Sud-Ouest, 12 octobre 2008, par Yves Harté

Le silence des pierres

Il aura fallu onze ans de silence avant qu’Alain Montcouquiol publie un second texte après l’incroyable et bouleversant Recouvre-le de lumière. Le premier livre parlait bien sûr de la mort du frère. Onze ans sur lesquels se posa le long drap noir du silence. Et un deuxième livre miraculeux, autour de la même et cruelle question, lourde pierre qui n’en finit jamais de rouler. Pourquoi Christian est mort ? Alain Montcouquiol n’en finit pas de revisiter ce que fut cette jeunesse qu’il avait, par procuration, léguée à son frère cadet. Christian était torero. Lui avait quitté le centre de la piste pour rester de l’autre côté des planches.
Il revient à l’éternelle interrogation, comme le cahot de ce train qui rythme les souvenirs d’un exil à l’envers qui l’amenait à 20 ans vers Barcelone. Ce qui aurait pu n’être que ressassement rémanent se change en un récit poignant, non plus simplement consacré à ce frère disparu mais sur la mort et le sens qu’elle revêt pour chacun de nous. Une mort dont on comprend combien elle a entouré la vie des deux frères. Le père disparu trop tôt pour dire ses secrets. L’enfance que l’on construit avec déjà la connaissance de l’absence. Tout ce qui compose l’existence de deux jeunes gens unis au-delà de leurs sentiments fraternels par une même passion qui est un jour renvoyée dans la nuit.
Reviennent aussi, dans un émouvant contrepoint, les propres souvenirs d’Alain, son apprentissage picaresque dans cette Espagne des années soixante, désormais si lointaine, les débuts difficiles dans ce Madrid où il fait froid et où une bibliothèque publique permet de se réchauffer. Un double.

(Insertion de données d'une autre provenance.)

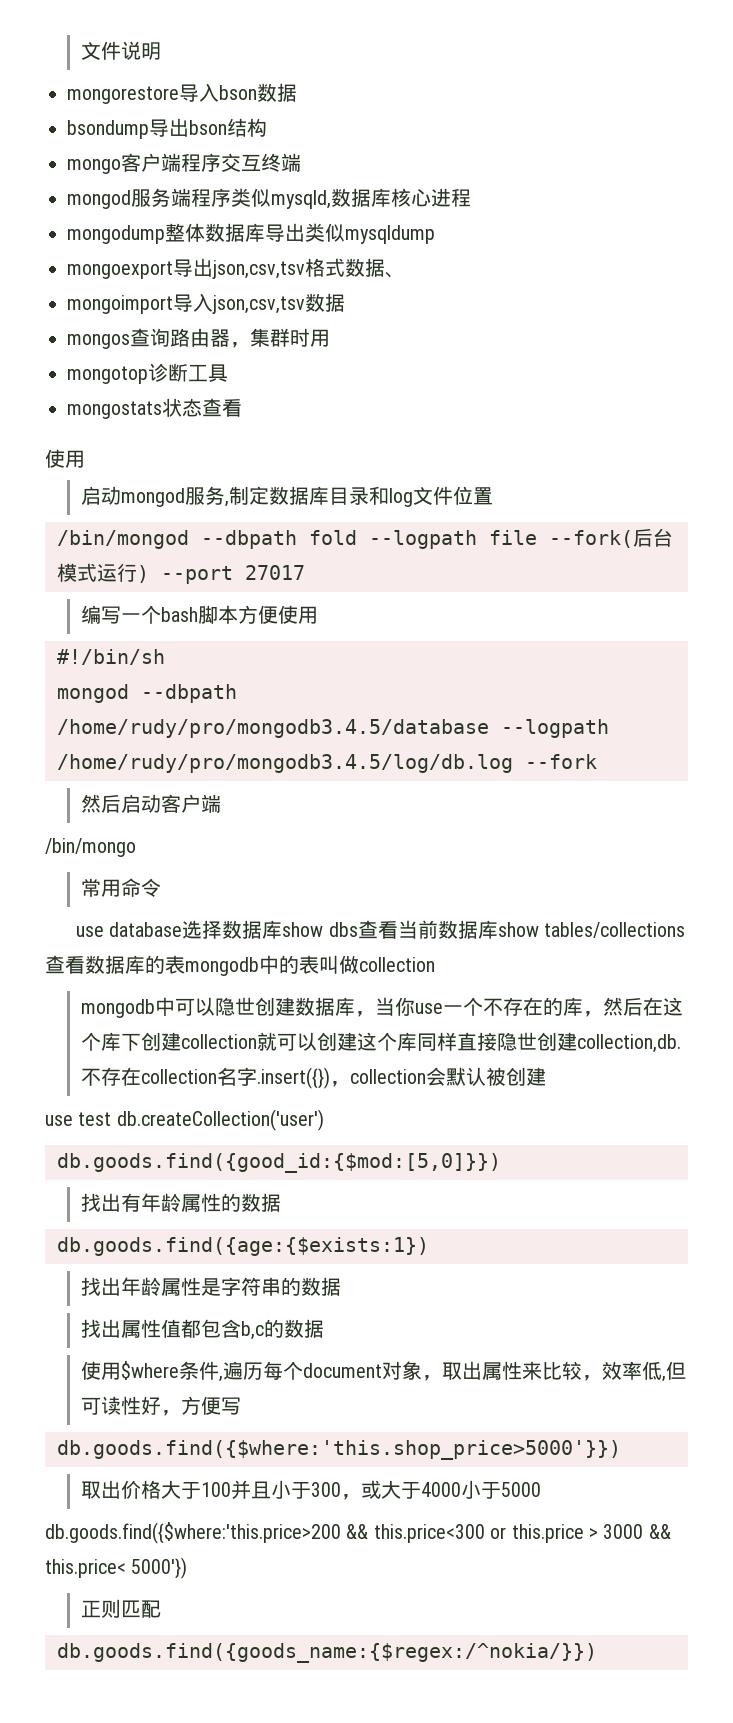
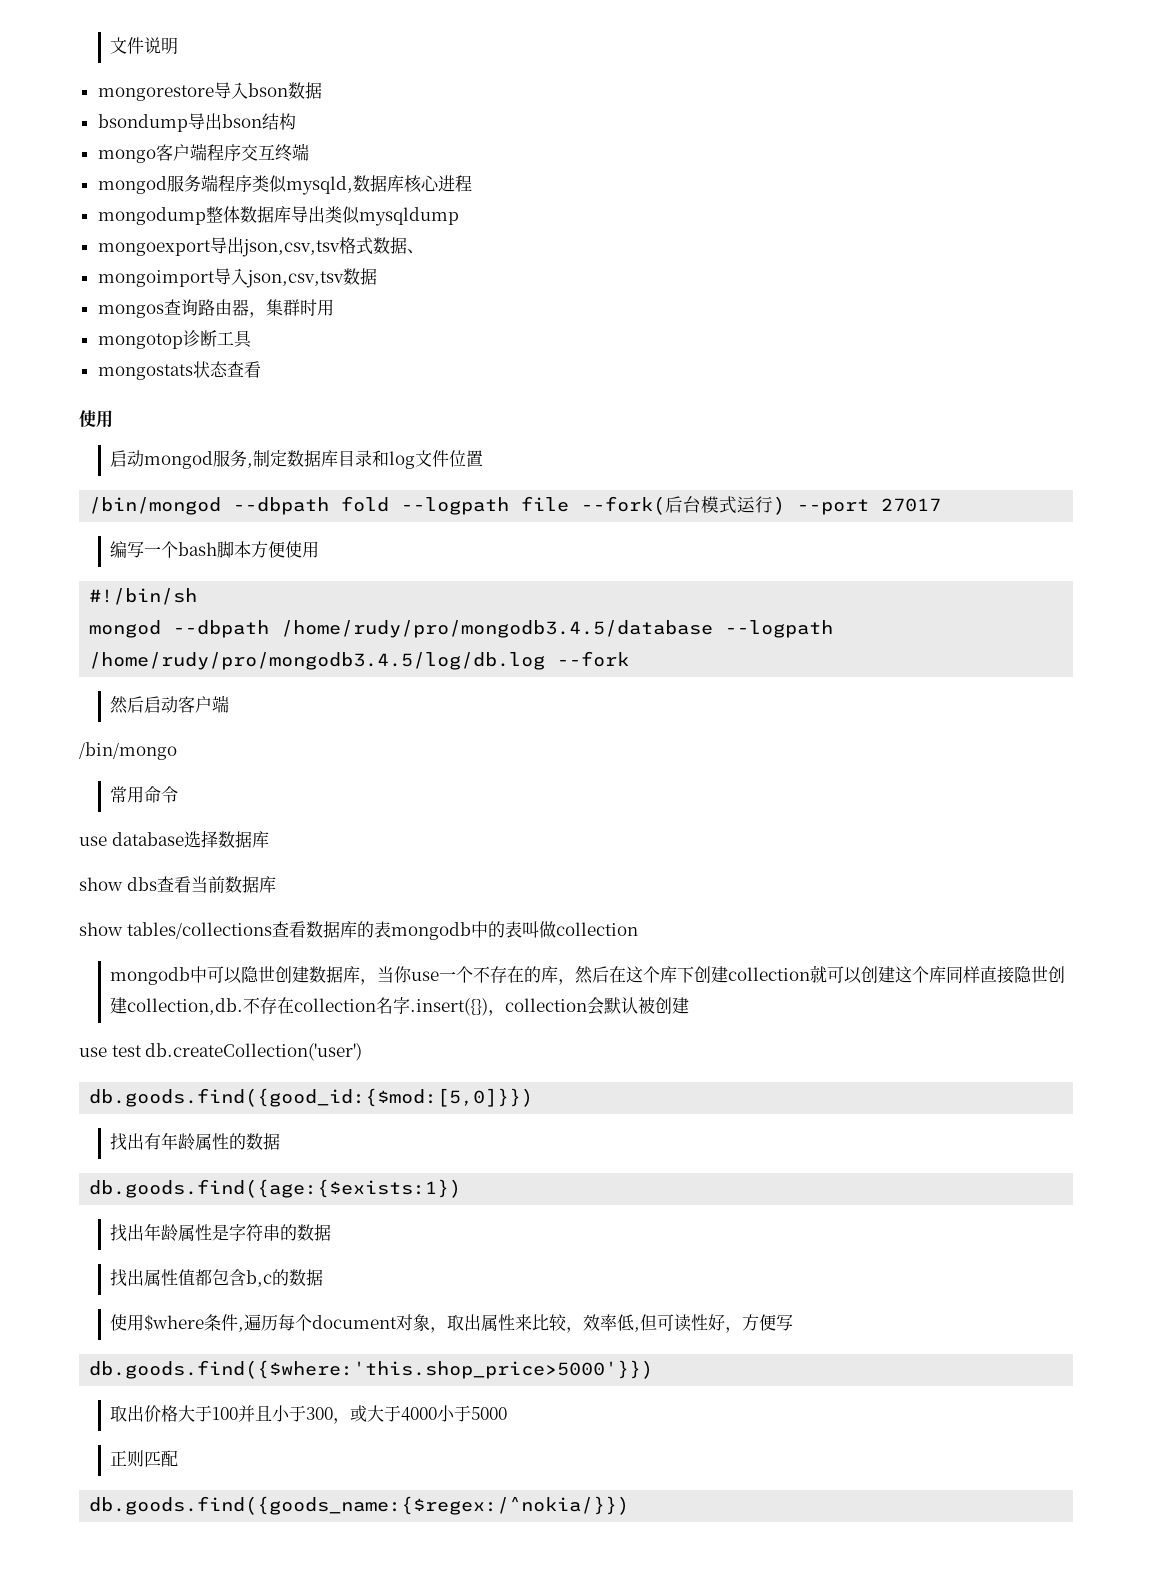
(283, 929) none -> (269, 839) //
(498, 929) none -> (276, 884) //
[45,1522,671,1544] [45,1557,188,1579] // db.goods.find({$where:'this.price>200 && this.price<300 or this.price > 3000 && this.price< 5000'}) -> (507, 1413) none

Tout le livre est ainsi construit dans un perpétuel et lent mouvement de va-et-vient d’un temps passé à celui d’aujourd’hui, ressuscitant l’image du père, cet homme qui s’éteint et donne par avance l’apprentissage de la solitude. Les fantômes se pressent, ceux tragiquement comparables de deux amis toreros frappés eux aussi dans ces terribles décennies, Paquirri en pleine gloire et Julio Robles, ce dernier victime comme dans une farce grimaçante de la même blessure que Christian Montcouquiol, paralysé sur une chaise roulante avant que la mort ne l’emporte.
Enfin, ultime facette à cette énigme qu’est l’existence, la présence d’une curieuse pierre sur laquelle un jeune enfant écrit un mot compréhensible seulement par lui-même. On en vient à se demander si, dans sa mystérieuse signification, il ne composait pas le premier tracé d’un destin que l’auteur a la force poignante d’assumer mais surtout de réécrire à nouveau. Comme si les mots pouvaient rattraper la vie.